Local Rotary president anticipates it will be finished in 2015

by: SUBMITTED IMAGE - The Scappoose Rotary Fountain, designed by the world-renowned Scappoose-based artist Michael Curry, will have light and sound features as well as timed misters that can also be activated manually. The fountain will be be about 22 feet tall with eight arms, each with a number of misters. Completion for the project is estimated for the summer of 2015. Scappoose City Councilors voted unanimously to allow the local Rotary International chapter to move forward with plans to install a fountain in Heritage Park.

Construction is scheduled to begin Jan. 17 with a completion date of May 2015. But that’s only in the best-case scenario, says Gary Liao, president of the Columbia County Rotary Club.

“If things go as planned, it will be complete a year from May,” Liao said. “Ideally, I think everyone wants it complete by 2015.”

The next step for the Rotary club is to submit final design plans to the city for review, Liao said.

Liao said Rotary has secured about $50,000 in actual collections and pledges for the fountain, which was designed as a donation by Michael Curry and his world-renowned Scappoose design studio.

Liao said both the Scappoose Community Club and State Sen. Betsy Johnson pledged $5,000 for the project. The city of Scappoose has approved $40,000 for the fountain, but Rotary won’t see that money until July 1, at the start of the city’s next budget cycle.

“We believe that we have enough to proceed, we believe that the cash will be enough,” Liao said.

The Northwest College of Construction, a nonprofit organization founded by construction companies and other employers to provide training in construction trades, will donate labor for the project.

So far, Liao said, a lot of the project’s costs have been low since most everything that has gone into its design and future construction has been donated.
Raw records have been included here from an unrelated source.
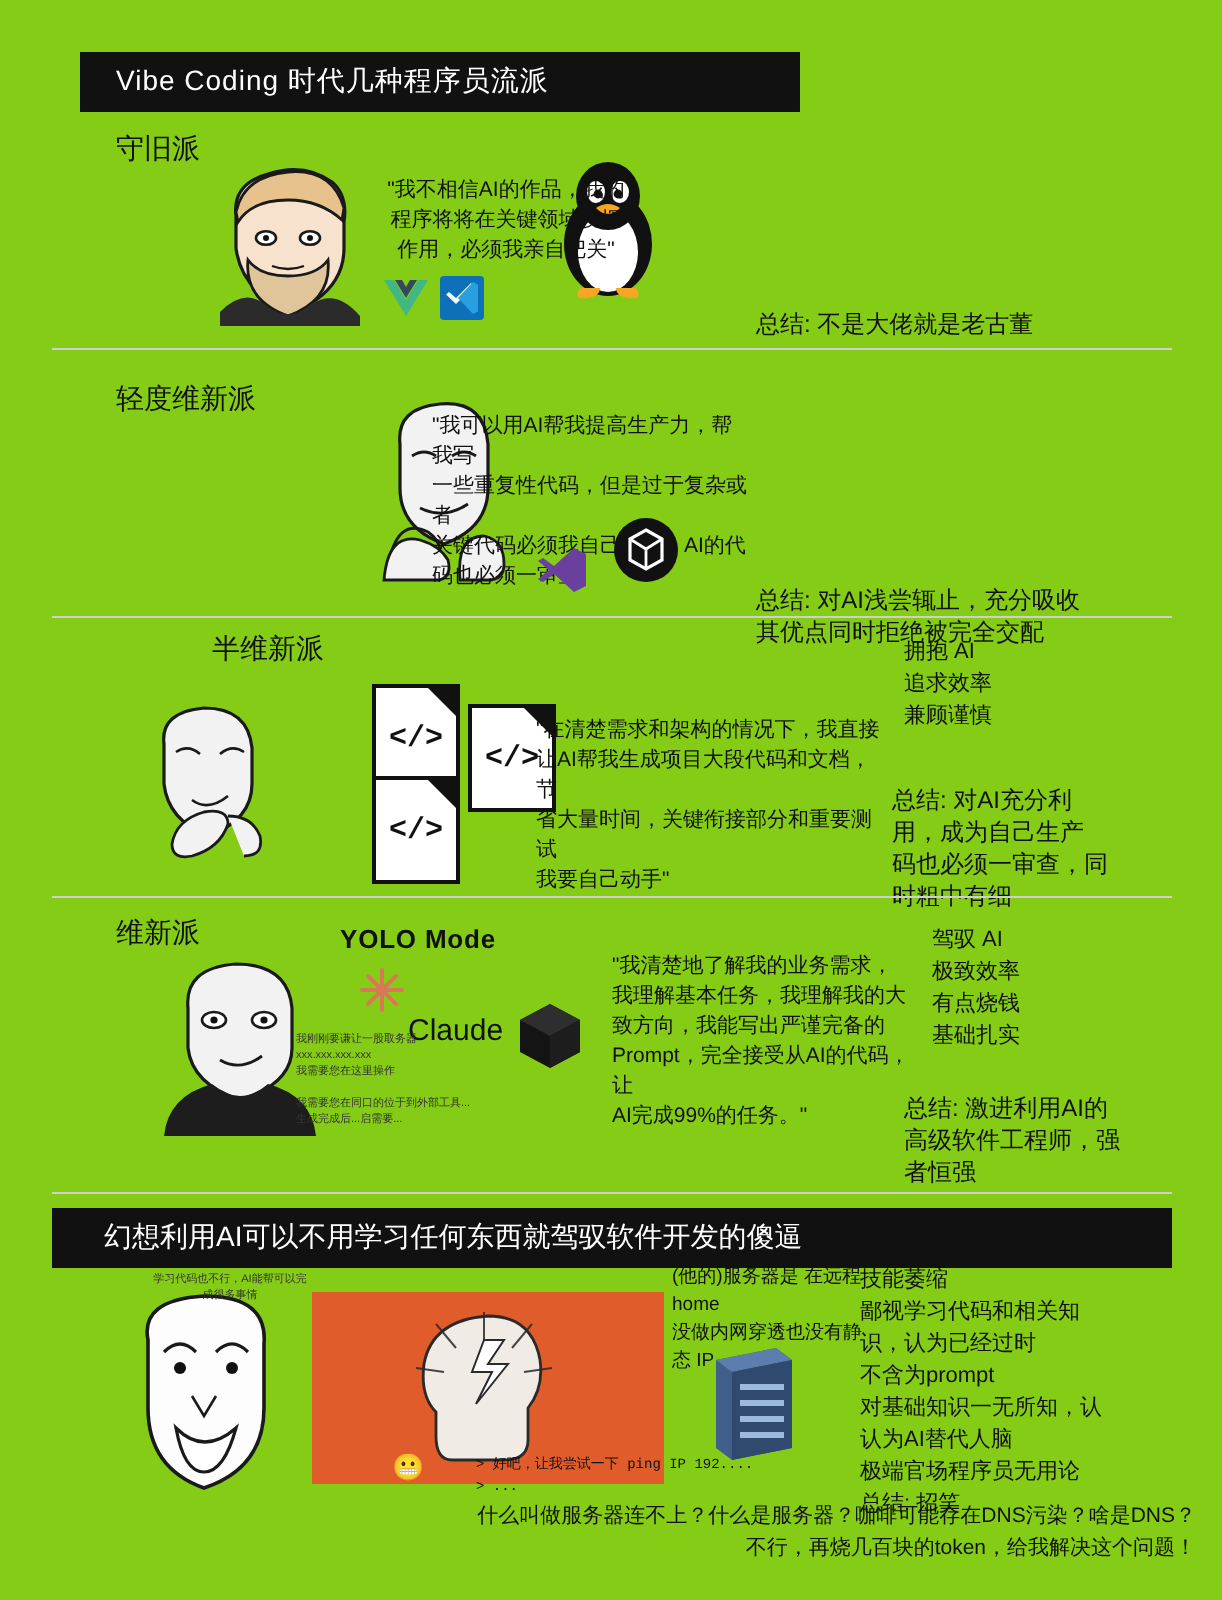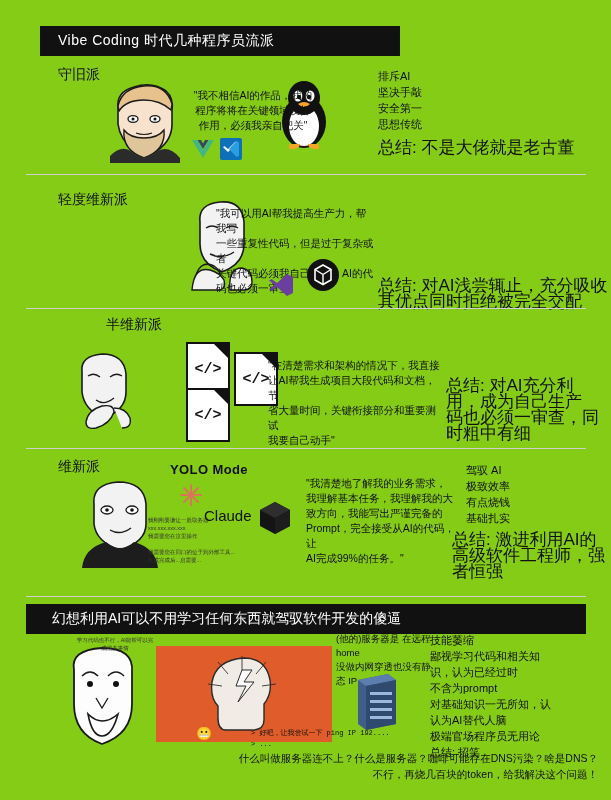--- a/index.html
+++ b/index.html
@@ -33,24 +33,25 @@
   }
   .bullets {
     position: absolute;
     font-size: 11px;
     line-height: 16px;
     color: #111;
     white-space: pre-line;
   }
   .summary {
     position: absolute;
-    font-size: 17px;
+    font-size: 12px;
     line-height: 16px;
     color: #111;
     white-space: pre-line;
+    margin-top: 14px;
   }
   .quote {
     position: absolute;
     font-size: 10.5px;
     line-height: 15px;
     color: #111;
     white-space: pre-line;
   }
   .divider {
     position: absolute;
@@ -196,24 +197,20 @@
       <circle cx="33" cy="19" r="2.2" fill="#111"></circle>
       <path d="M22 26 Q28 22 34 26 Q28 32 22 26 Z" fill="#f5a623"></path>
       <path d="M14 66 Q10 72 18 71 Q24 70 24 66 Z" fill="#f5a623"></path>
       <path d="M42 66 Q46 72 38 71 Q32 70 32 66 Z" fill="#f5a623"></path>
     </svg>
   </div>
 
   <div class="quote" style="left:188px; top:88px; width:130px; text-align:center;">"我不相信AI的作品，我的
 程序将将在关键领域发挥
 作用，必须我亲自把关"</div>
-  <div class="bullets" style="left:378px; top:68px;">排斥AI
-坚决手敲
-安全第一
-思想传统</div>
   <div class="summary" style="left:378px; top:140px;">总结: 不是大佬就是老古董</div>
 
   <div class="divider" style="top:174px;"></div>
 
   <div class="section-label" style="left:58px; top:191px;">轻度维新派</div>
 
   <div class="art" style="left:180px; top:196px; width:80px; height:96px;">
     <svg width="80" height="96" viewBox="0 0 80 96">
       <path d="M20 26 Q18 8 40 6 Q62 4 64 26 L64 48 Q64 68 42 76 Q20 68 20 48 Z" fill="#f2f2f2" stroke="#1a1a1a" stroke-width="1.6"></path>
       <path d="M26 32 Q32 28 38 32" stroke="#1a1a1a" stroke-width="1.4" fill="none"></path>
@@ -269,20 +266,23 @@
   </div>
   <div class="doc" style="left:186px; top:388px; width:44px; height:54px; font-size:15px;">
     <span class="fold"></span>&lt;/&gt;
   </div>
 
   <div class="quote" style="left:268px; top:358px; width:172px;">"在清楚需求和架构的情况下，我直接
 让AI帮我生成项目大段代码和文档，节
 省大量时间，关键衔接部分和重要测试
 我要自己动手"</div>
 
+  <div class="bullets" style="left:452px; top:318px;">拥抱 AI
+追求效率
+兼顾谨慎</div>
   <div class="summary" style="left:446px; top:378px;">总结: 对AI充分利
 用，成为自己生产
 码也必须一审查，同
 时粗中有细</div>
 
   <div class="divider" style="top:448px;"></div>
 
   <div class="section-label" style="left:58px; top:458px;">维新派</div>
 
   <div class="yolo" style="left:170px; top:462px;">YOLO Mode</div>
@@ -366,21 +366,21 @@
           <line x1="20" y1="20" x2="10" y2="8"></line>
           <line x1="48" y1="20" x2="58" y2="8"></line>
           <line x1="14" y1="32" x2="0" y2="30"></line>
           <line x1="54" y1="32" x2="68" y2="30"></line>
         </g>
         <path d="M34 16 L28 32 L38 32 L30 48 L46 28 L36 28 L44 16 Z" fill="#ffffff" stroke="#2a2a2a" stroke-width="1"></path>
       </g>
     </svg>
   </div>
   <div class="emoji" style="left:196px; top:726px;">😬</div>
-  <div class="terminal-line" style="left:251px; top:728px; width:150px;">&gt; 好吧，让我尝试一下 ping IP 192....
+  <div class="terminal-line" style="left:238px; top:728px; width:150px;">&gt; 好吧，让我尝试一下 ping IP 192....
 &gt; ...</div>
 
   <div class="meme-note" style="left:336px; top:632px; width:98px;">(他的)服务器是 在远程home
 没做内网穿透也没有静态 IP</div>
 
   <div class="server-icon" style="left:352px; top:672px;">
     <svg width="48" height="60" viewBox="0 0 48 60">
       <polygon points="6,8 36,2 44,8 44,52 14,58 6,52" fill="#3f5f8a"></polygon>
       <polygon points="6,8 36,2 44,8 14,14" fill="#5b7eae"></polygon>
       <polygon points="14,14 44,8 44,52 14,58" fill="#2f4a6e"></polygon>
The labor, architectural engineering, general contracting and design were all provided at no cost.

“Curry donated the design efforts, that was a big donation for us,” he said. “The fabrication we will pay for.”

Liao added that Rich Bailey, of Rich Bailey Construction, donated the general contracting for the project and Tim Mosterdyke, director of education at the Northwest College of Construction, will coordinate the donated labor.

Water from the fountain will drain into a swale surrounding the structure rather than being pumped back into the system for re-use. “We considered water conservation to minimize use,” Liao said. “We did think about recirculating and filtering and there are laws that require a huge burden if you want to recirculate water for people playing in it.”

Instead, Liao said, the fountain was designed to mist those interacting with it rather than blast solid-stream jets.